(MATERIAL SUPPLIED begins)
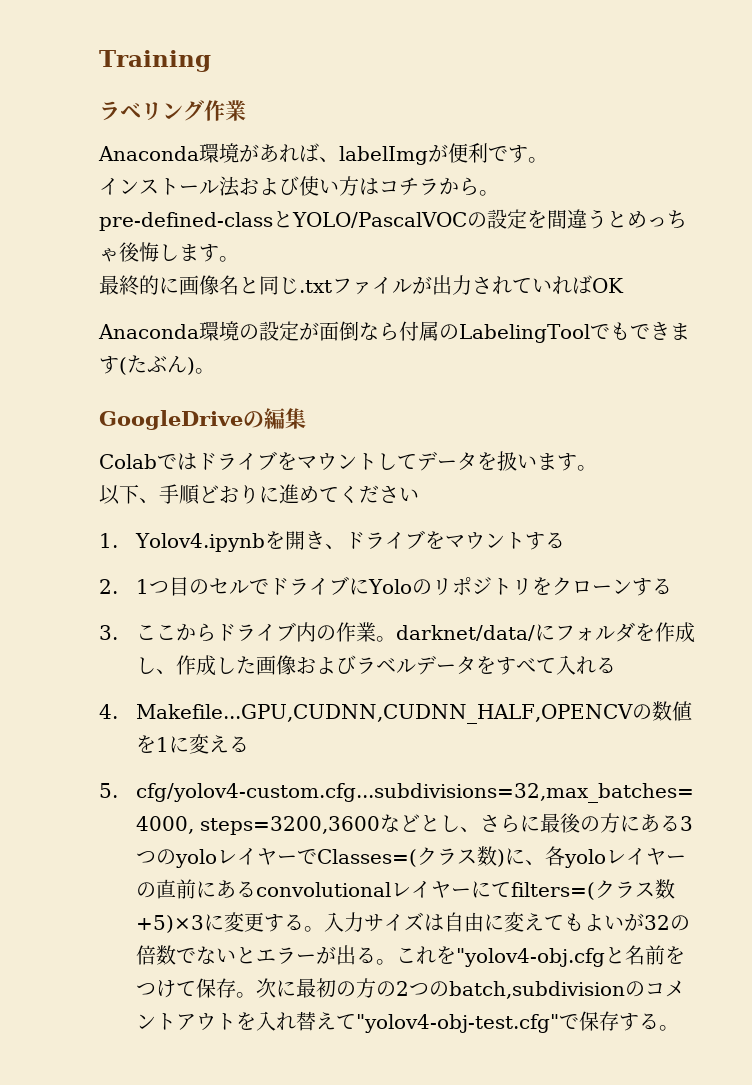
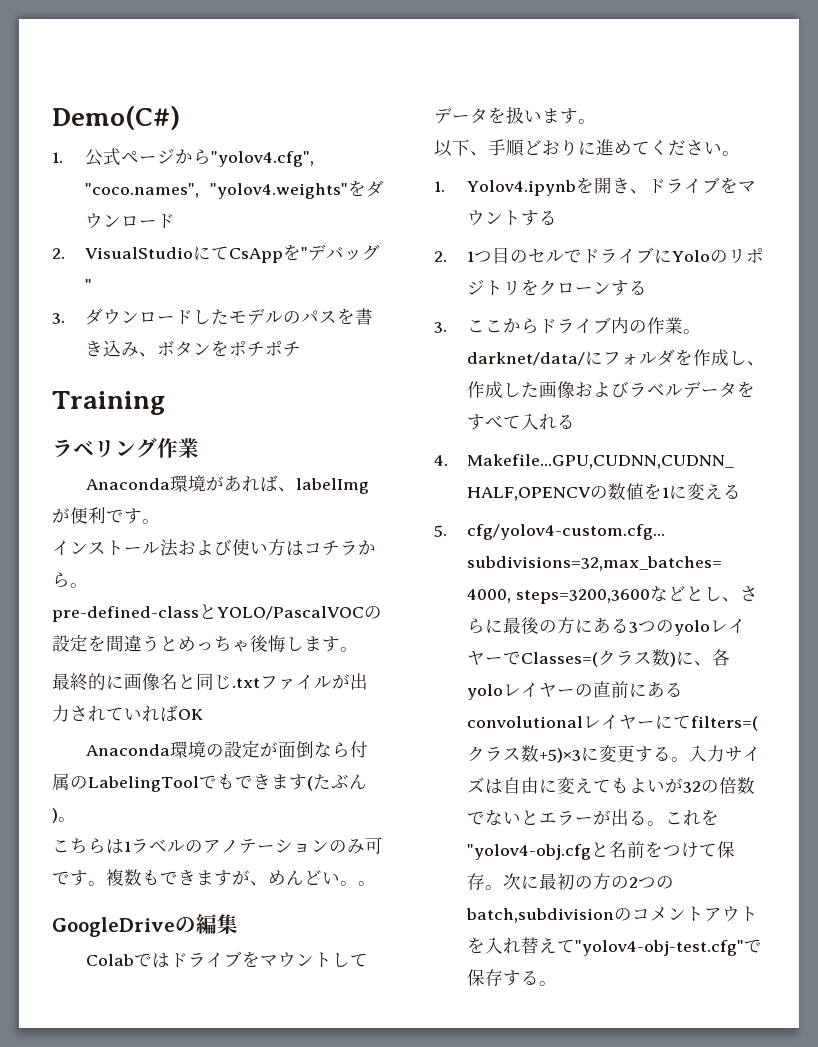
+ Demo(C#)
+ 1.公式ページから"yolov4.cfg", "coco.names", "yolov4.weights"をダウンロード
+ 2. VisualStudioにてCsAppを"デバッグ"
+ 3.ダウンロードしたモデルのパスを書き込み、ボタンをポチポチ
+ こちらは1ラベルのアノテーションのみ可です。複数もできますが、めんどい。。
- 以下、手順どおりに進めてください
+ 以下、手順どおりに進めてください。

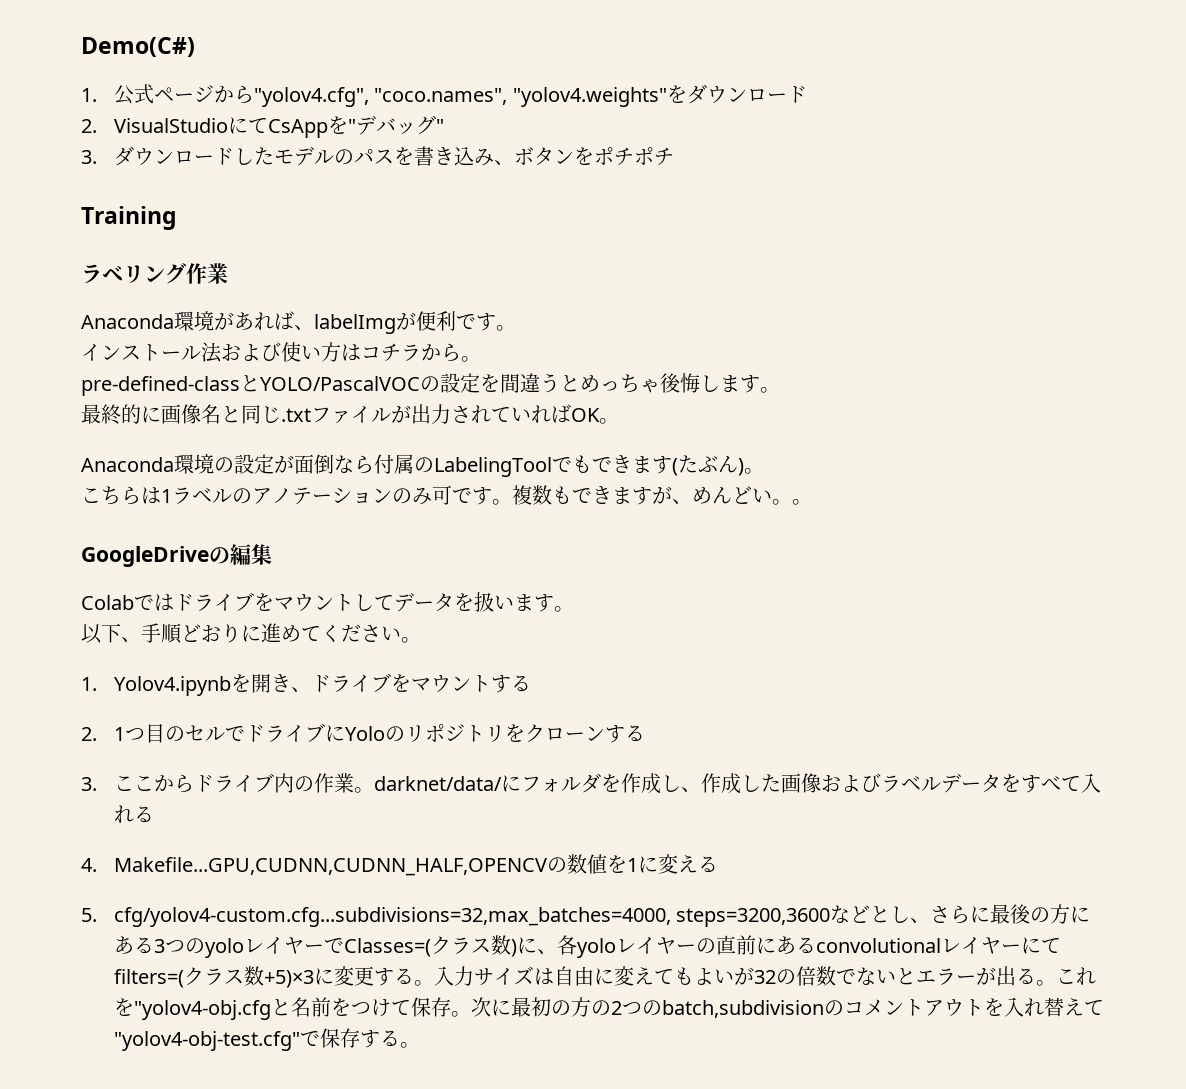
- 最終的に画像名と同じ.txtファイルが出力されていればOK
+ 最終的に画像名と同じ.txtファイルが出力されていればOK。

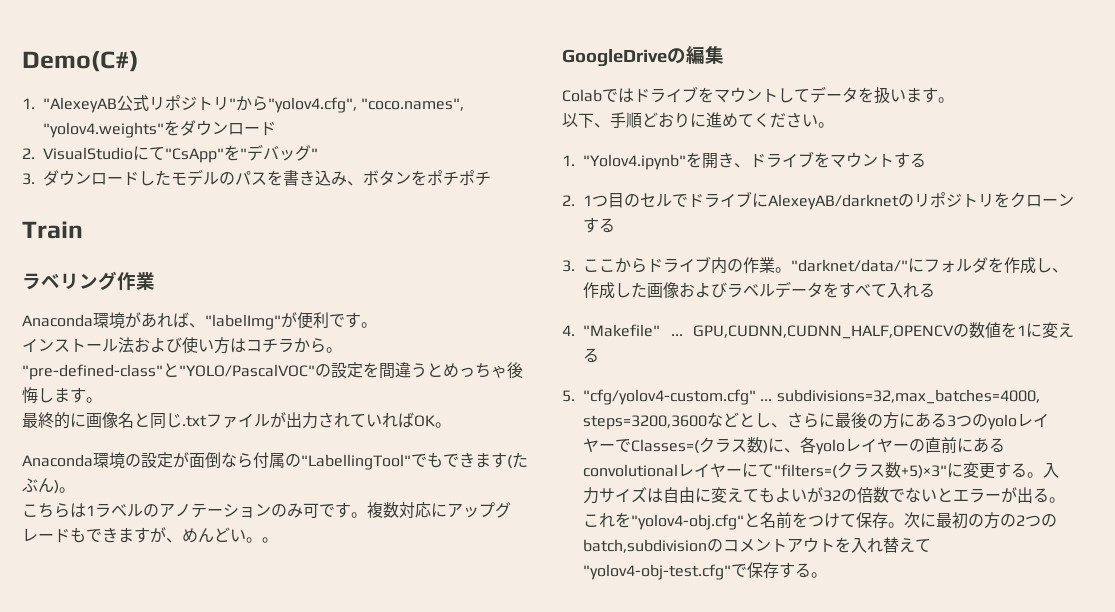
- 1.公式ページから"yolov4.cfg", "coco.names", "yolov4.weights"をダウンロード
+ 1. "AlexeyAB公式リポジトリ"から"yolov4.cfg", "coco.names", "yolov4.weights"をダウンロード
- 2. VisualStudioにてCsAppを"デバッグ"
+ 2. VisualStudioにて"CsApp"を"デバッグ"
- Training
+ Train
- Anaconda環境があれば、labelImgが便利です。
+ Anaconda環境があれば、"labelImg"が便利です。
- pre-defined-classとYOLO/PascalVOCの設定を間違うとめっちゃ後悔します。
+ "pre-defined-class"と"YOLO/PascalVOC"の設定を間違うとめっちゃ後悔します。
- Anaconda環境の設定が面倒なら付属のLabelingToolでもできます(たぶん)。
+ Anaconda環境の設定が面倒なら付属の"LabellingTool"でもできます(たぶん)。
- 複数もできますが、めんどい。
+ 複数対応にアップグレードもできますが、めんどい。
- 1. Yolov4.ipynbを開き、ドライブをマウントする
+ 1. "Yolov4.ipynb"を開き、ドライブをマウントする
- 2. 1つ目のセルでドライブにYoloのリポジトリをクローンする
+ 2. 1つ目のセルでドライブにAlexeyAB/darknetのリポジトリをクローンする
- 3.ここからドライブ内の作業。darknet/data/にフォルダを作成し、作成した画像およびラベルデータをすべて入れる
+ 3.ここからドライブ内の作業。"darknet/data/"にフォルダを作成し、作成した画像およびラベルデータをすべて入れる
- 4. Makefile...GPU,CUDNN,CUDNN_HALF,OPENCVの数値を1に変える
+ 4. "Makefile" ... GPU,CUDNN,CUDNN_HALF,OPENCVの数値を1に変える
- 5. cfg/yolov4-custom.cfg...subdivisions=32,max_batches=4000, steps=3200,3600などとし、さらに最後の方にある3つのyoloレイヤーでClasses=(クラス数)に、各yoloレイヤーの直前にあるconvolutionalレイヤーにてfilters=(クラス数+5)×3に変更する。
+ 5. "cfg/yolov4-custom.cfg" ... subdivisions=32,max_batches=4000, steps=3200,3600などとし、さらに最後の方にある3つのyoloレイヤーでClasses=(クラス数)に、各yoloレイヤーの直前にあるconvolutionalレイヤーにて"filters=(クラス数+5)×3"に変更する。
- これを"yolov4-obj.cfgと名前をつけて保存。
+ これを"yolov4-obj.cfg"と名前をつけて保存。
(MATERIAL SUPPLIED ends)
ACTIVITY: Which lines of the data above contain "にフォルダを作成し"? Copy each one.

ANSWER:
- 3.ここからドライブ内の作業。darknet/data/にフォルダを作成し、作成した画像およびラベルデータをすべて入れる
+ 3.ここからドライブ内の作業。"darknet/data/"にフォルダを作成し、作成した画像およびラベルデータをすべて入れる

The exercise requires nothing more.